Evaluating the Risk vs. Rewards of Pursuing Government Contracts

Austin, TX

Everyone’s talking about the ten-year, one-trillion-dollar public-private partnership opportunity that President Trump has proposed to modernize American infrastructure. You may even be among the many businesses across the nation weighing the potential risks versus rewards of pursuing such lucrative government contracts – if and when they come to fruition of course. But it doesn’t – and shouldn’t – take such significant spending commitments to entice companies to do business with the government. With federal, state and local agencies posting thousands of new solicitations every day, there are many opportunities out there for companies to vie for contracts – and win. That’s why many organizations that have traditionally serviced only private sector customers are increasingly shifting their focus towards public sector opportunities that align with their categorical expertise. At the same time, many companies are considering a more drastic expansion of their goods and/or services portfolios to pursue growth opportunities in the Administration’s priority sectors: infrastructure, energy, transportation, IT and defense.  (Sometimes, the grass can be greener on the “other side” right?)

Not So Fast

It’s not always easy to make a fast switch from commodities or services to construction, for example. Here’s why:

  • You’ll need extra capital to secure several types of “insurance” – bid guarantees, performance bonds and payment bonds – from a surety before you can compete for construction contracts over a certain value.
  • Bid guarantees protect you and the government against unexpected liabilities in case you’re ultimately unable to enter into the proposed agreement for any reason – if the government’s intent was to award your company the contract (i.e. if you were the lowest bidder in an RFP or IFB).
  • Performance bonds protect the government in case you’re unable to fulfill your contractual obligations at any point during the project.
  • Payment bonds protect your employees and/or subcontractors. If, at any point, you’re unable to pay your laborers, the Department of Labor can intervene and pull from your payment bond to compensate (i.e. back pay) them.

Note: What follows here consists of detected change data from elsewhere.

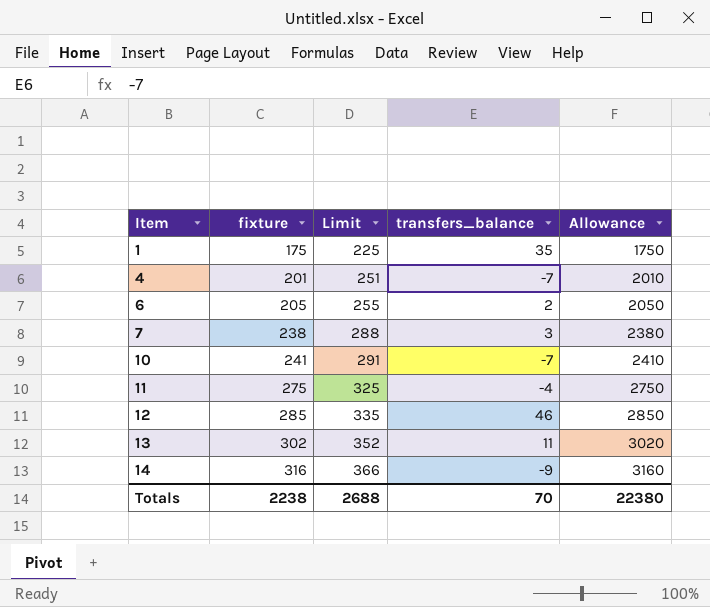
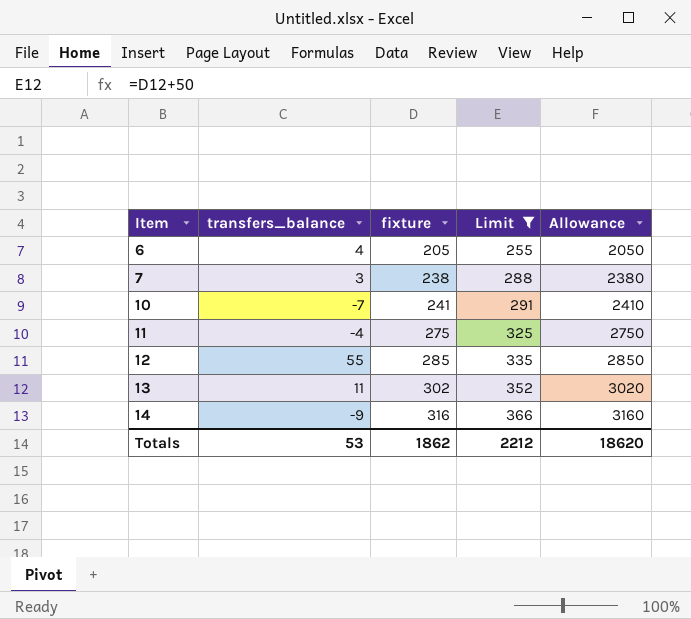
filter: none -> Limit >= 255
column transfers_balance | position: 4 -> 2
6 | transfers_balance: 2 -> 4
12 | transfers_balance: 46 -> 55
Totals | transfers_balance: 70 -> 53
Totals | fixture: 2238 -> 1862
Totals | Limit: 2688 -> 2212
Totals | Allowance: 22380 -> 18620

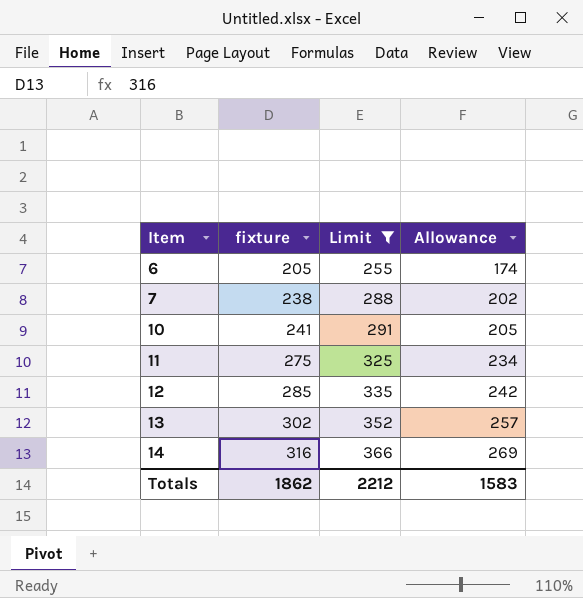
column transfers_balance | position: 2 -> none
column Allowance | formula: [fixture] * 10 -> [fixture] * 0.85
Totals | Allowance: 18620 -> 1583

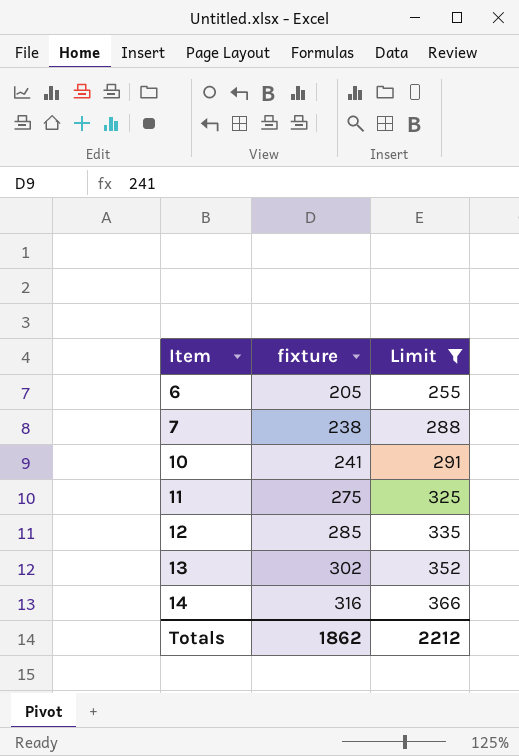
column Allowance | formula: [fixture] * 0.85 -> none

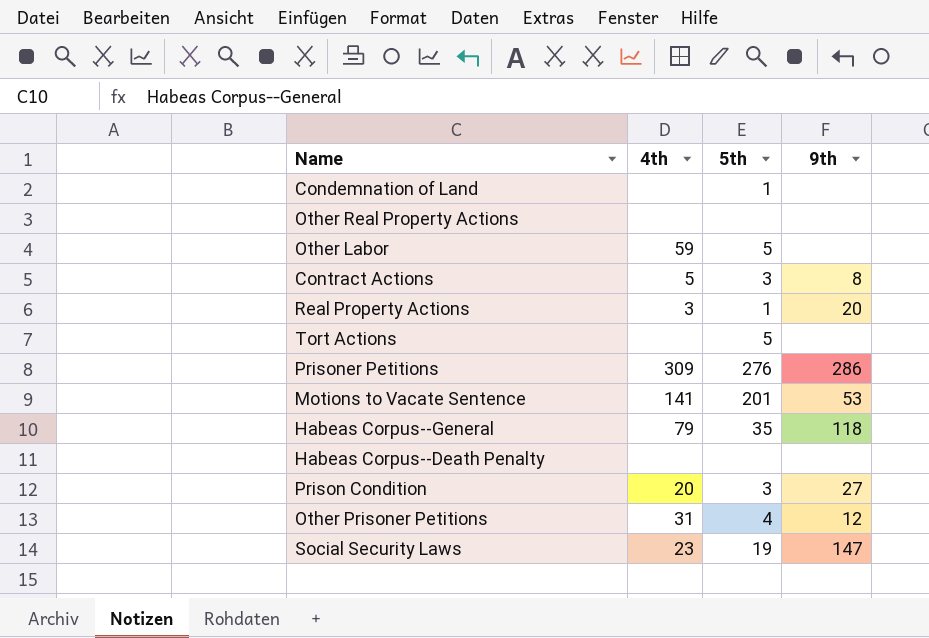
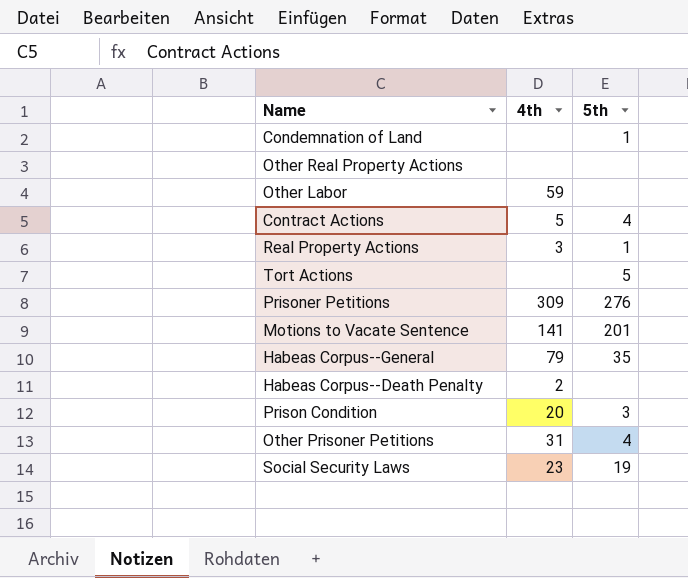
column 9th | position: 4 -> none
Other Labor | 5th: 5 -> none
Contract Actions | 5th: 3 -> 4
Habeas Corpus--Death Penalty | 4th: none -> 2

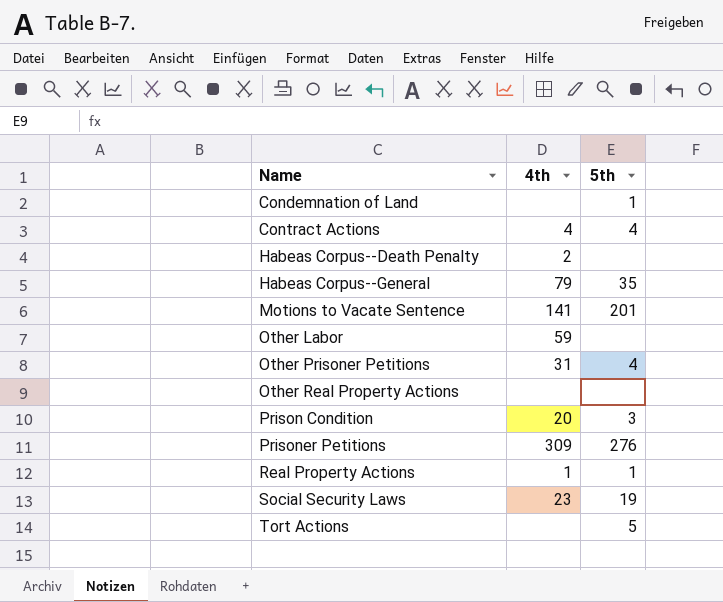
row order: none -> Name ascending
Contract Actions | 4th: 5 -> 4
Real Property Actions | 4th: 3 -> 1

Understanding Payment Schedules is Crucial

To that extent, you must remember that payment for construction contracts is based on progress. You will typically invoice the government every 14 days; however, the invoice amount will be based on the percentage of the project that has been completed. For example, if you complete 10% of a $100K project in the first two weeks, your first invoice would be for $10K. Then, since construction payments are net 14 payments, it will still take another two weeks before you will be paid. Therefore, you must have the capital means to pay your employees accordingly while you wait for reimbursement from the government.

Some construction contracts are solicited as RFPs and can be awarded based on past performance evaluation factors. If you’re a newcomer to construction, a lack of past performance in this category can challenge your ability to compete – even if you are a top performer in a service or commodity realm. Therefore, it may be smart to seek out IFBs (i.e. bids) first since they only evaluate responses and award contracts based on lowest price. This will you give an opportunity to establish a performance record and, in the near future, become competitive for all construction opportunities. 

What Does This All Mean For You?

Whether you’re just testing the waters by pursuing a few small dollar solicitations or hinging your company’s entire growth strategy on winning new government business:

  • Never rush to abandon your current business model or blindly broaden your scope of operations in “hopes” of securing more government business. Balance your resources to equally support your current income-drivers and your new business pursuits. After all, your business needs to be stable, and in good standing with existing customers, in order to meet government vendor qualifications.
  • Always evaluate the risks vs. rewards of pursuing contracts in a new category. Will your increased investment lead to an even greater payoff? Will you be profitable on every project, even if unexpected costs are incurred? Remember, even if the risks of your new business strategy or expanded investments appear low, your desired ROI may not be immediate.
  • If you do your homework and prepare a solid strategy, you will eventually win government contracts – which will open up the door to more government opportunities and, therefore, drive more growth for your business.